> _Exercise prompt_
I'd like every line in the following listing that holds "Tuple" copied.

> _Supplied material_
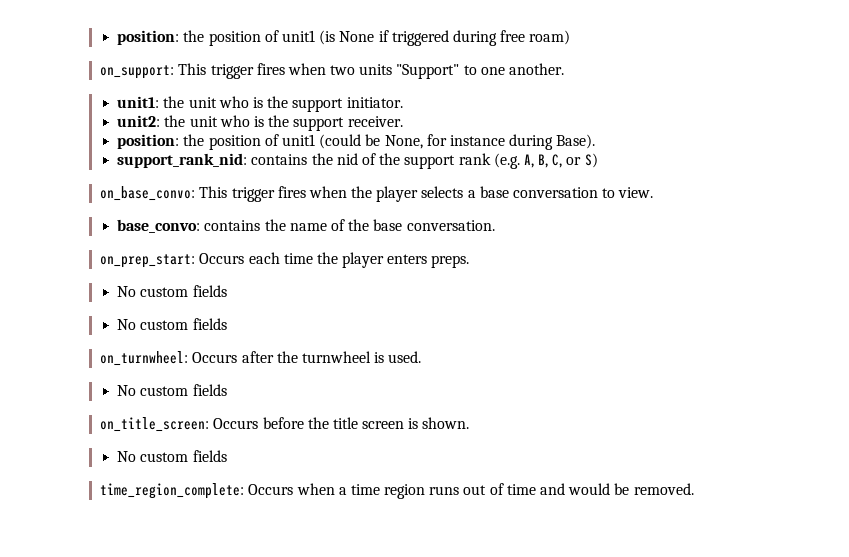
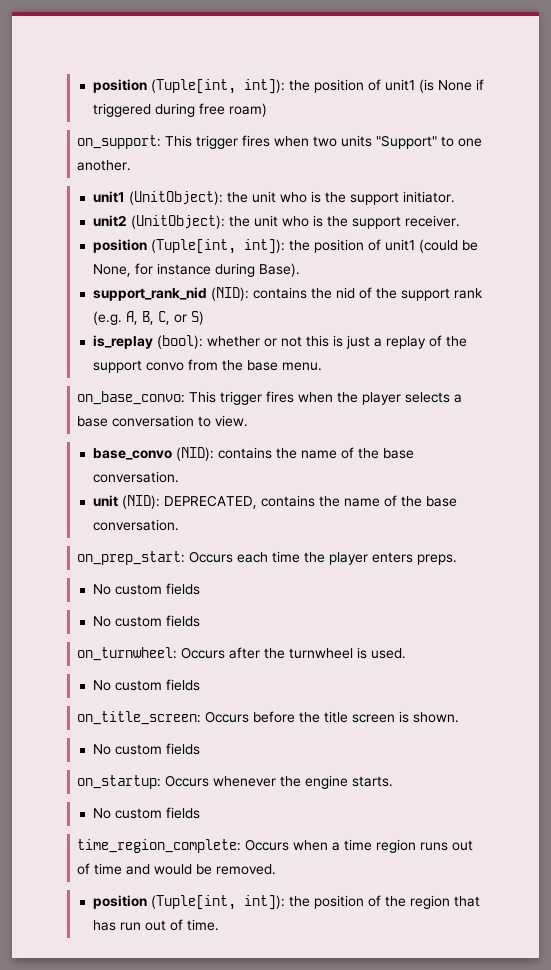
[117,30,180,45] position: -> [92,79,285,94] position (Tuple[int, int]):
[117,96,160,108] unit1: -> [92,191,223,205] unit1 (UnitObject):
[117,115,161,127] unit2: -> [92,215,225,229] unit2 (UnitObject):
[117,134,180,149] position: -> [92,239,285,254] position (Tuple[int, int]):
[117,153,248,168] support_rank_nid: -> [92,287,249,301] support_rank_nid (NID):
(598, 160) none -> [92,335,467,349] [92,359,322,373] // is_replay (bool): whether or not this is just a replay of the support convo from the base menu.
[117,219,201,233] base_convo: -> [92,447,414,461] [92,471,179,483] [92,495,257,509] base_convo (NID): contains the name of the base conversation. // unit (NID): DEPRECATED,
(227, 456) none -> [77,775,394,789] [92,807,200,819] // on_startup: Occurs whenever the engine starts. // No custom fields
(694, 489) none -> [92,895,480,910] [92,919,219,931] // position (Tuple[int, int]): the position of the region that has run out of time.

> _Solution to this task_
[117,30,180,45] position: -> [92,79,285,94] position (Tuple[int, int]):
[117,134,180,149] position: -> [92,239,285,254] position (Tuple[int, int]):
(694, 489) none -> [92,895,480,910] [92,919,219,931] // position (Tuple[int, int]): the position of the region that has run out of time.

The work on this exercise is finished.